With one month left to tally in 2012 calendar year export statistics, international sales of U.S. pork stand on the verge of a second-consecutive year of record volume and value of pork.
With one month left to tally in 2012 calendar year export statistics, international sales of U.S. pork stand on the verge of a second-consecutive year of record volume and value of pork. To date, pork sales already exceed 2 million metric tons (nearly 4.6 billion pounds) sold internationally for more than $5.8 billion.
Once again, the key value market is Japan. Through the 11 months reported, sales of U.S. pork to Japan has reached 424,529 metric tons (935.9 million pounds) valued at $1.85 billion. With another more month to go, Japan is projected to be the first export market to buy in excess of $2 billion of American pork in a single year. Considering all export markets, only Japan and Mexico have exceeded $1 billion.

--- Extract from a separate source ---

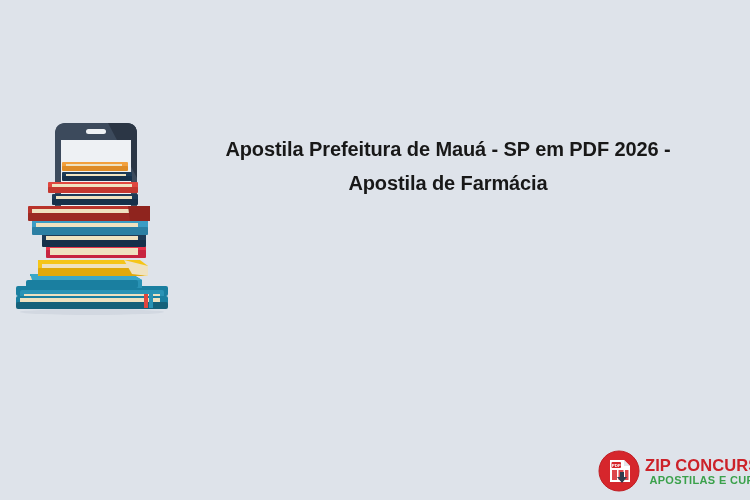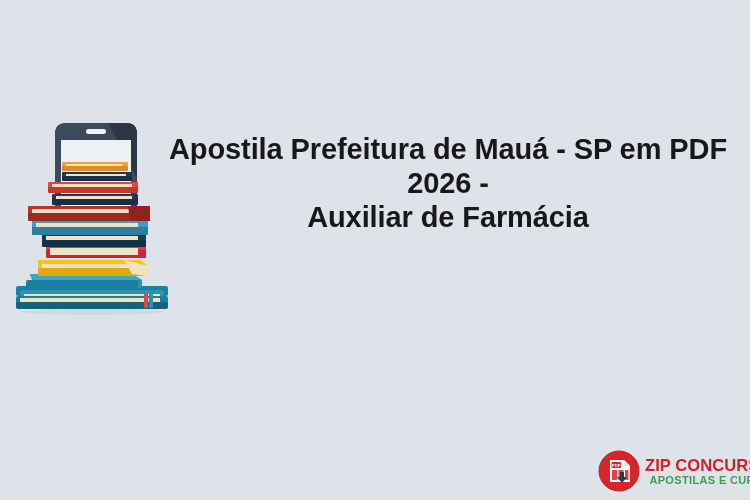"Apostila Prefeitura de Mauá -" .title-text { font-size: 29px -> 20px }
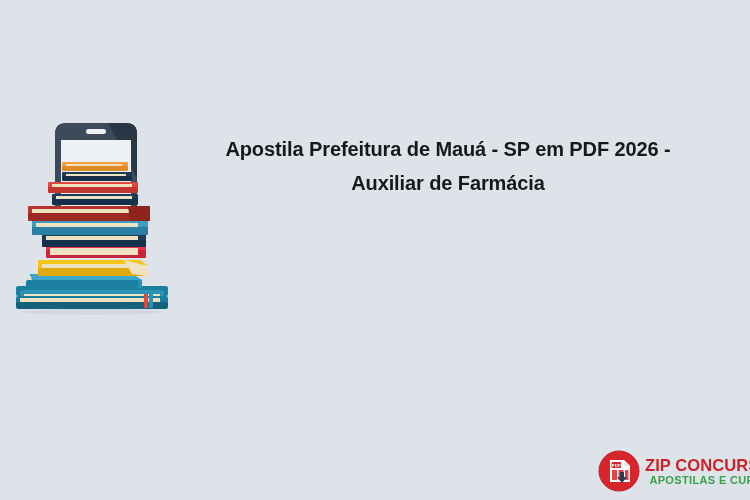"Auxiliar de Farmácia" div.title-text { text: Auxiliar -> Apostila }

The value of pork exports to Japan are a key to maintaining the premiums that American producers see from global pork exports. Through November, the value of all U.S. pork exports (muscle cuts and variety meat) equals $56.12/head processed.
To maintain the momentum of pork exports to Japan, the U.S. Meat Export Federation (USMEF) is focusing on several initiatives to grow sales in niches that haven’t been fully explored. One example is a recent partnership with the world’s-largest soy sauce maker, Kikkoman, to promote U.S. pork back ribs. The Kikkoman contribution helped support promotions at two major Japanese retailers while multiplying the impact of USMEF funding received from the USDA Market Access Program (MAP), an initiative that supports U.S. agricultural exports.

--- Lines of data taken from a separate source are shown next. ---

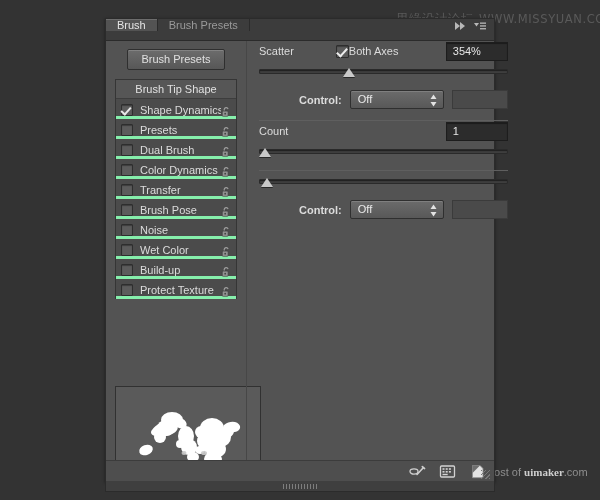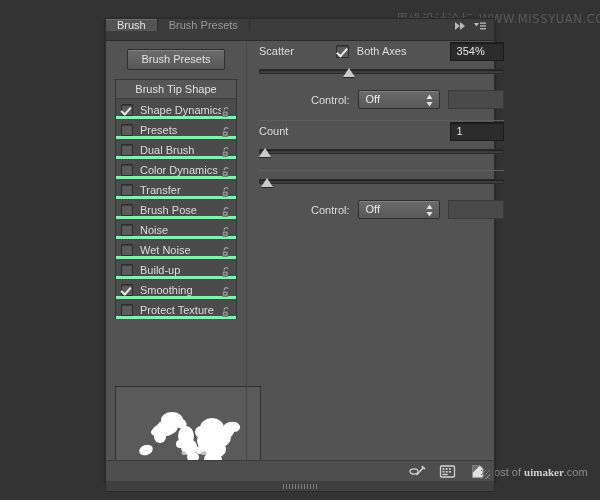"Both Axes" .cb-wrap { gap: 8px -> 0 }
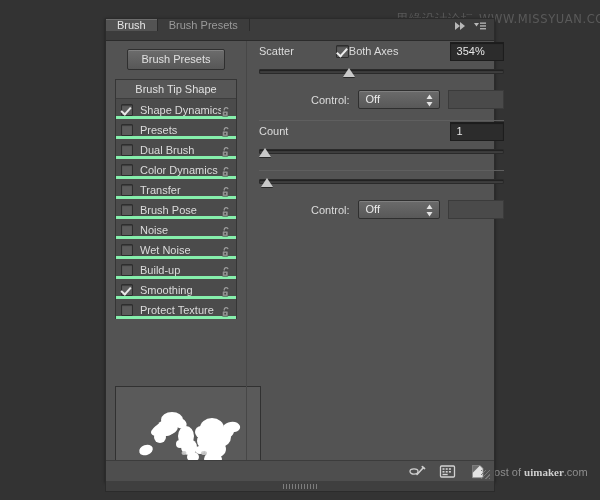"354%" .numfield { width: 54px -> 62px }
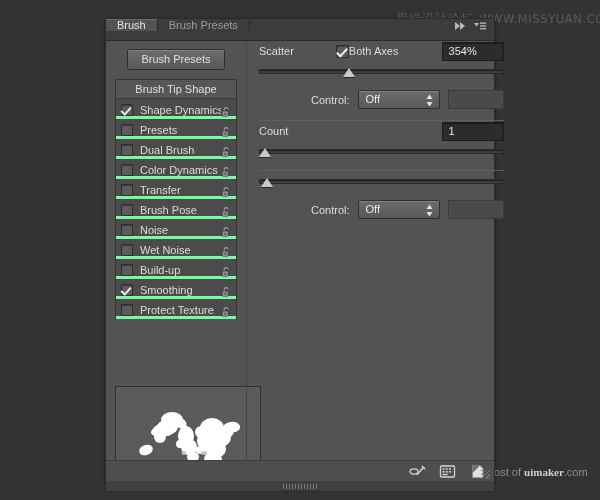"Control:" .ctl-control-row .ctl-label { font-weight: none -> bold; margin-left: 52px -> 40px }
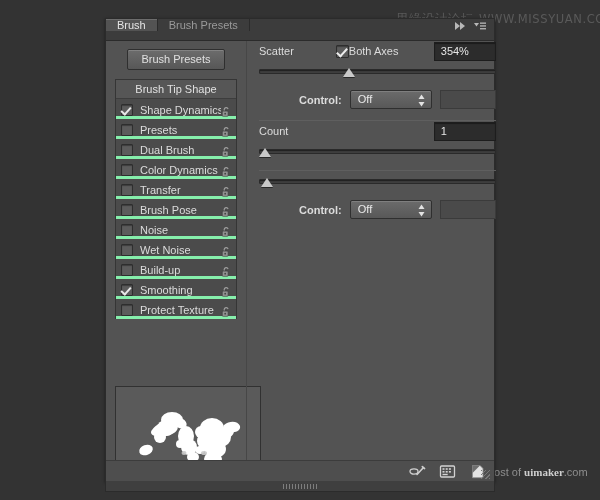"Off" .select { width: 82px -> 94px }
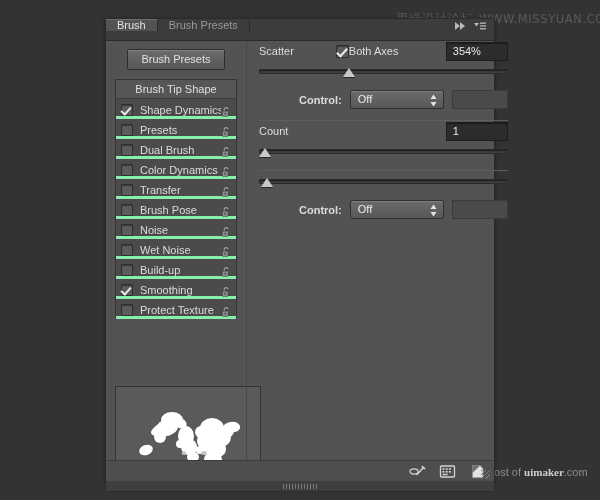"Wet Noise" span.row-label { text: Noise -> Color }
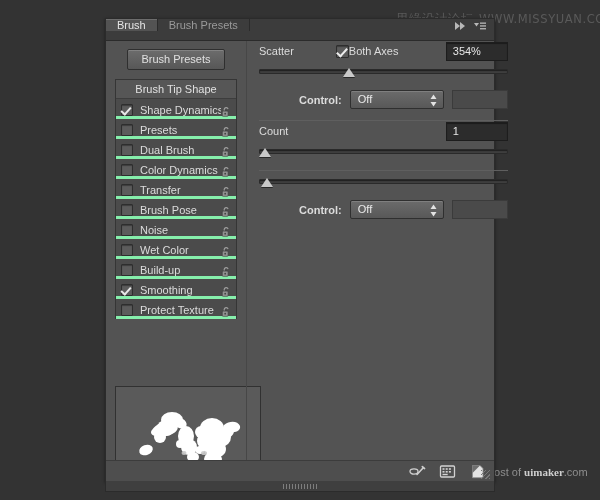"Smoothing" div.row { html: <div> <span></span> <span>Smoothing</span> <span> <svg> <path></path> <rect></rect> <circle></circle> </svg> </span> </div> -> none }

Retail giant Aeon alone featured the ribs as part of its Beaujolais Nouveau Fair at 1,500 of its retail stores. In a separate promotion during the holiday season, Aeon collaborated with USMEF on a unique joint promotion for U.S. pork back ribs stewed in Pepsi Next – a lower-sugar version of Pepsi Cola. In addition to print and point-of-sale advertising, the dish was featured in an Aeon holiday television campaign.
In the final two months of 2012, USMEF turned to popular cooking instructor Rika Yukimasa to help introduce a new dining concept – the thick-cut pork. Japanese diners traditionally prefer thinly sliced meat. USMEF and Yukimasa developed new U.S. pork recipes with funding support from the Pork Checkoff, including some for microwave cooking that were introduced to a group of 160 food bloggers and homemakers to develop word-of-mouth awareness. The series of “easy cooking roast pork” recipes got additional visibility in a feature in the popular ESSE magazine (500,000 circulation).
Since neither retailers nor consumers are familiar with how to handle thicker cuts of pork, USMEF provided support to participating retailers by training food demonstrators on how to cook the thicker cuts of U.S. pork in the oven and in the microwave. They also were provided with talking points to explain the appeal of the cuts to interested shoppers.
In a separate initiative, USMEF is working with U.S. pork companies to make inroads into a niche that until recently has been the exclusive province of Japanese domestic food companies – branded pork. Competition in this market is intense with more than 400 domestic brands competing for consumer attention. But U.S. pork is gaining a foothold in this high-end niche. Earlier this year, USMEF conducted an American Branded Pork Campaign to encourage consumers to purchase branded U.S. pork in supermarkets and restaurants.
In a session for top Japanese newspaper editors representing a collective circulation of nearly 30 million, USMEF introduced U.S. branded pork with an enthusiastic recommendation from Hideki Ohba, the executive chef of the ANA Intercontinental Hotel. Ohba touted the product’s good flavor and texture, reasonable price, strict quality control systems in the United States and the stable supply of high-quality products.
“Because of the quality and tastiness of our pork, many of our guests think that our hotel restaurant uses domestic pork,” Ohba explains. “They are surprised once they know it is U.S. pork,” adding that his customers have developed a high regard for American pork.
With the help of initiatives like these, U.S. pork has been the leading source in Japan for eight consecutive years. Currently, U.S. product accounts for 45% of the volume of all pork imported in Japan, a fact recognized in USMEF ads in Japan that state American pork is “Erabarete #1” – chosen No. 1 by you, the consumers.